Collection entries
####################
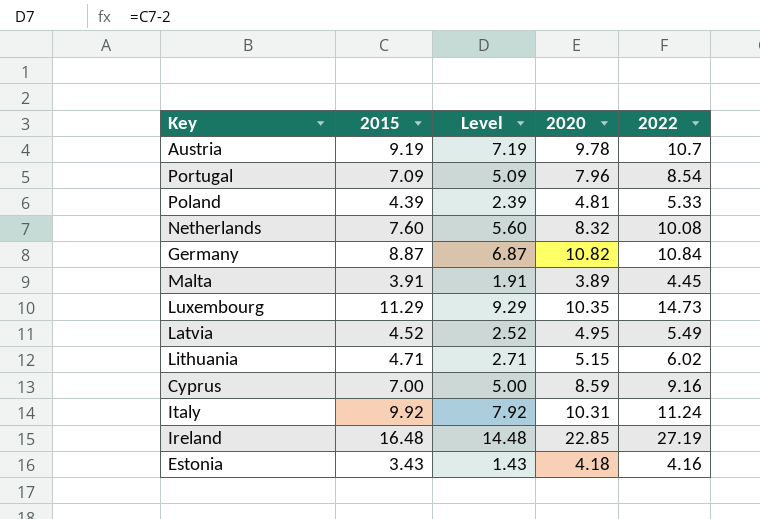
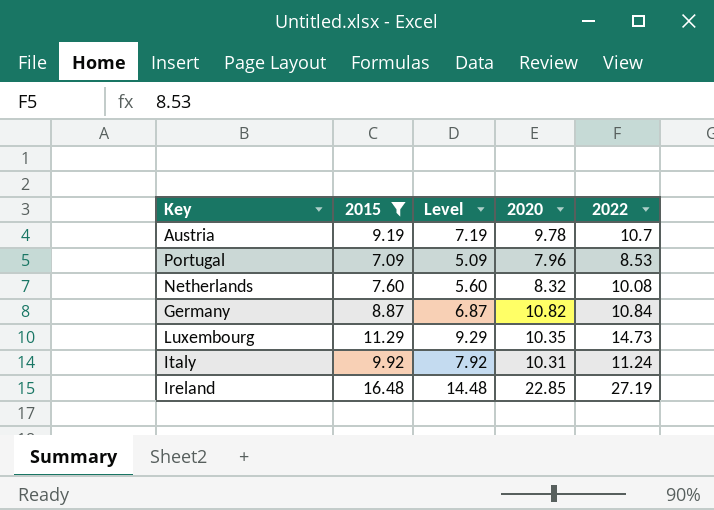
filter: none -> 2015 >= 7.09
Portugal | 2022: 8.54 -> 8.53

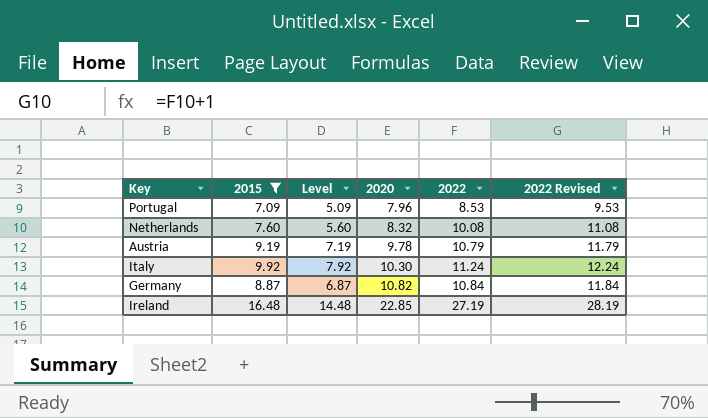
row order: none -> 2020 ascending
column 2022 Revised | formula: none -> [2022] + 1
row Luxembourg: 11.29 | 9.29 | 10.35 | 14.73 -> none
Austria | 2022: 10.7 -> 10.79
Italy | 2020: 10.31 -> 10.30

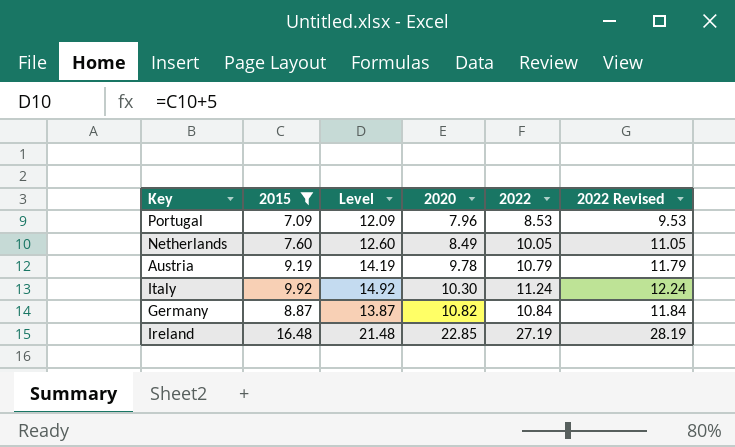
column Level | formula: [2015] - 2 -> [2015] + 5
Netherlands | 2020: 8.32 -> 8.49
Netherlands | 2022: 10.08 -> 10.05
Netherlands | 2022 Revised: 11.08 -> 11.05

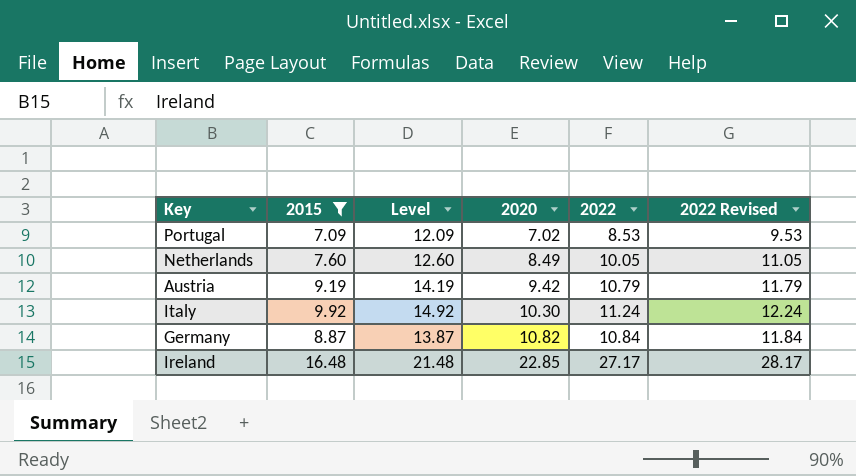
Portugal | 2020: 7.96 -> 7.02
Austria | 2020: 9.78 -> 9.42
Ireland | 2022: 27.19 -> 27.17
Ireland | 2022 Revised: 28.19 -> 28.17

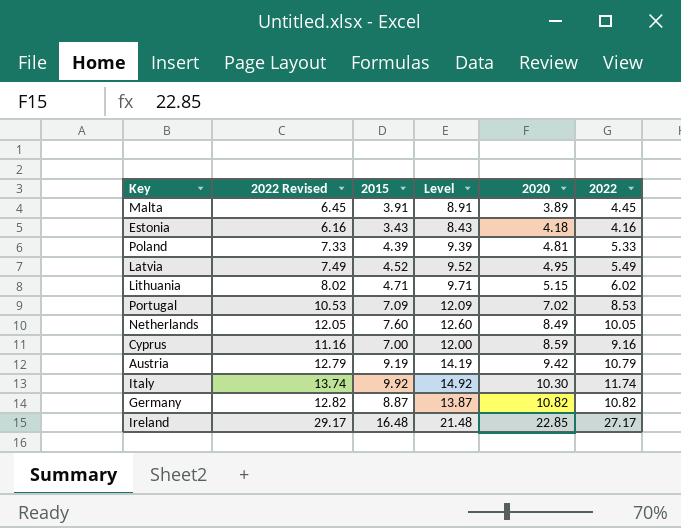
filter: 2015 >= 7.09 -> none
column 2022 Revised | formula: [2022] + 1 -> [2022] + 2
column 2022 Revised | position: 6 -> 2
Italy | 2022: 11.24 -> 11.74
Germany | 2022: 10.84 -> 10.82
####################
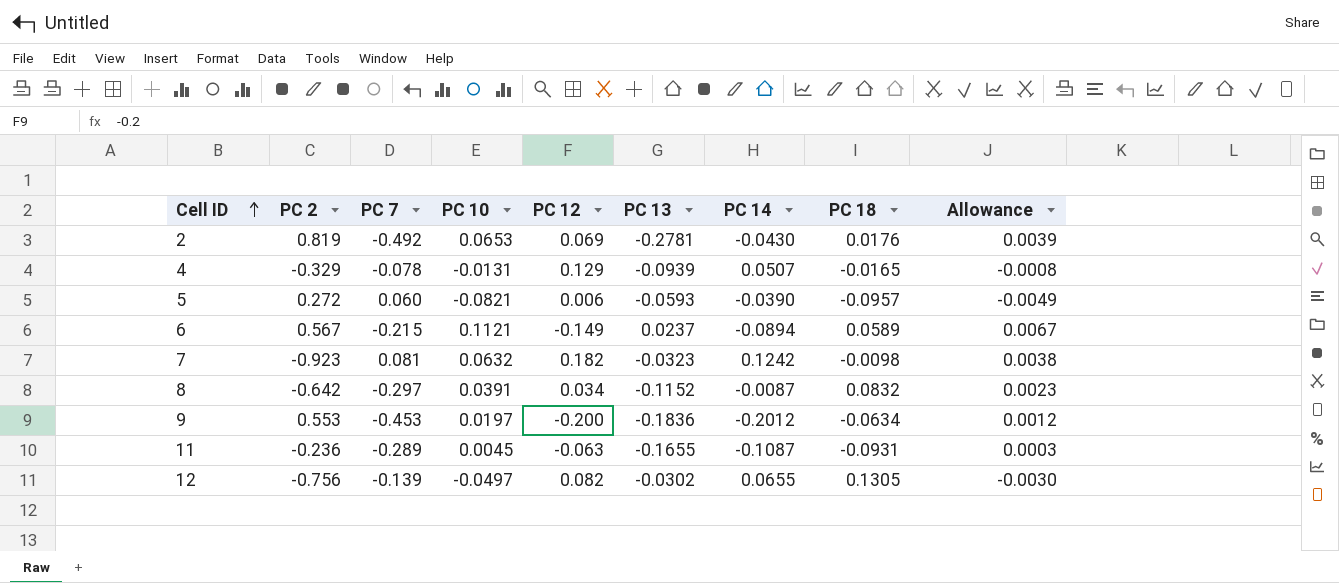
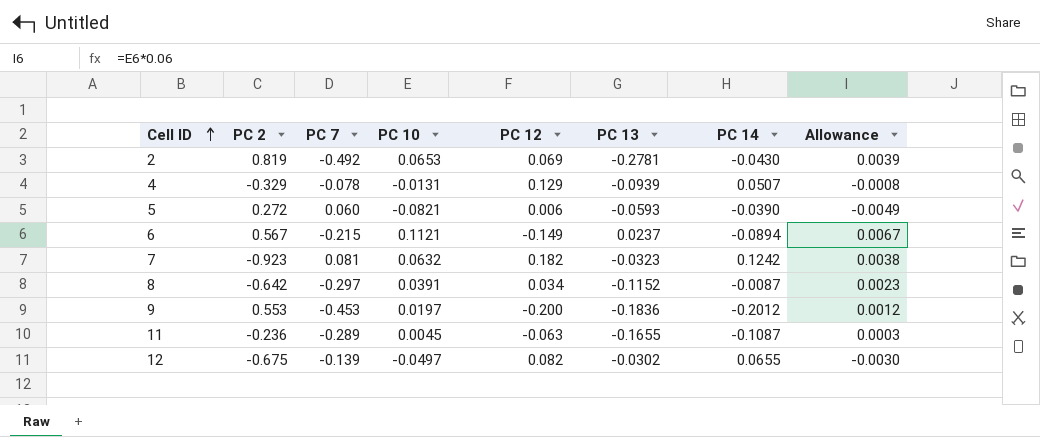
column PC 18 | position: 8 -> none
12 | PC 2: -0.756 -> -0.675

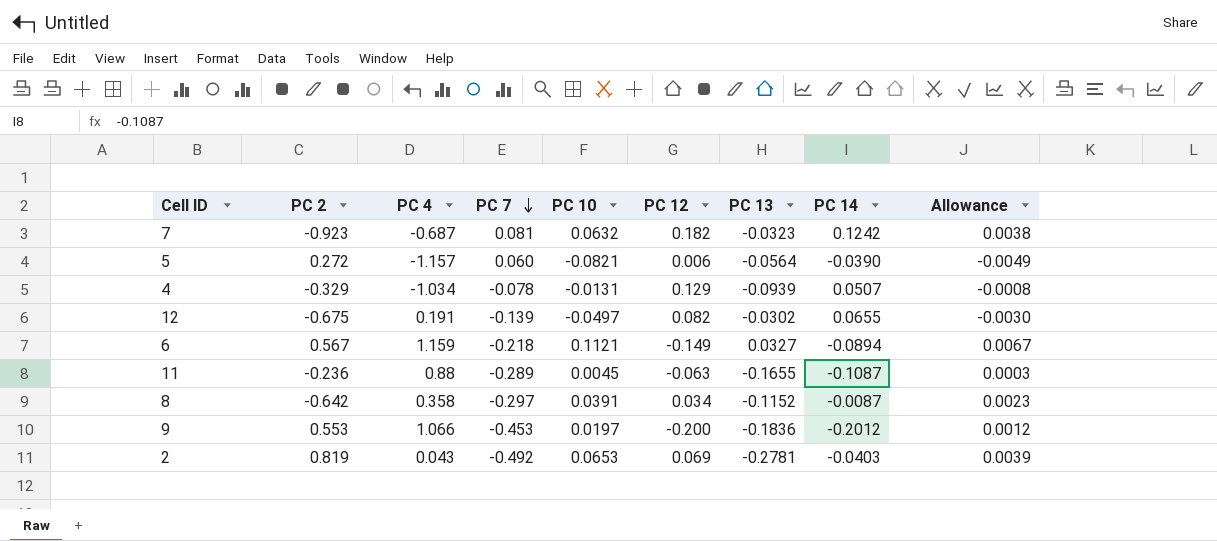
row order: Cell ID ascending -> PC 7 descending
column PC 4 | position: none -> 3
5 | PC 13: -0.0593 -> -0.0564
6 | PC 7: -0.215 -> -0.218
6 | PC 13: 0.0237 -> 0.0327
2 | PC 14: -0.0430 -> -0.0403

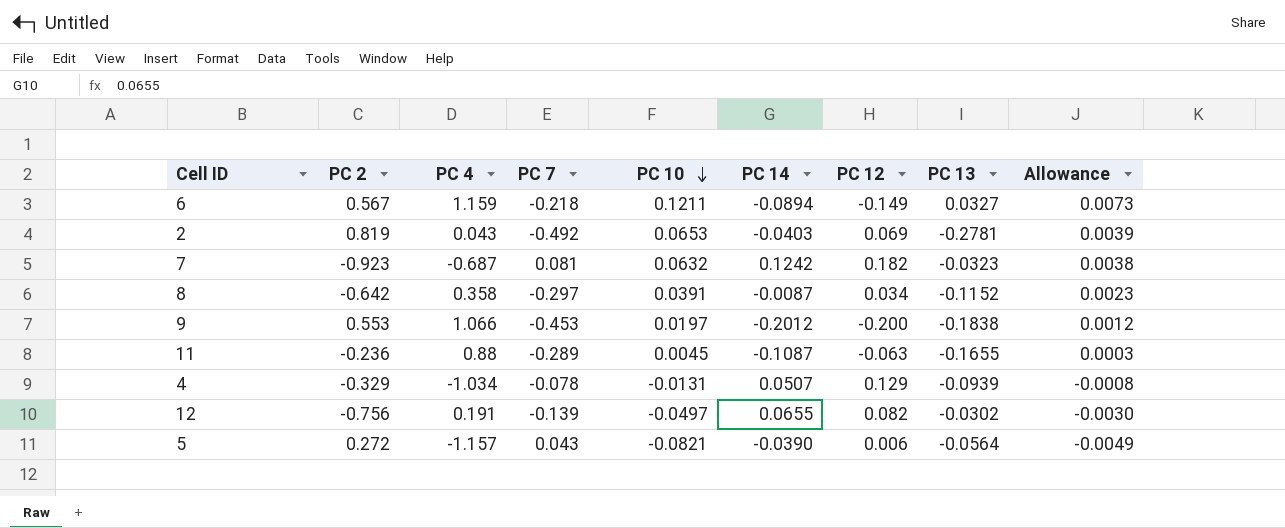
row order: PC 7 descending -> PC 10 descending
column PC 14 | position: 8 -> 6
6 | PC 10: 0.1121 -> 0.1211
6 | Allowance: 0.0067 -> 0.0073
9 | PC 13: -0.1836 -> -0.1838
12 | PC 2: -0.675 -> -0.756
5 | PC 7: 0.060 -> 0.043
####################
* [THE TASK]:
Which lines of the records contain "Portugal"? Show each of them.

* [EXERCISE OUTPUT]:
Portugal | 2022: 8.54 -> 8.53
Portugal | 2020: 7.96 -> 7.02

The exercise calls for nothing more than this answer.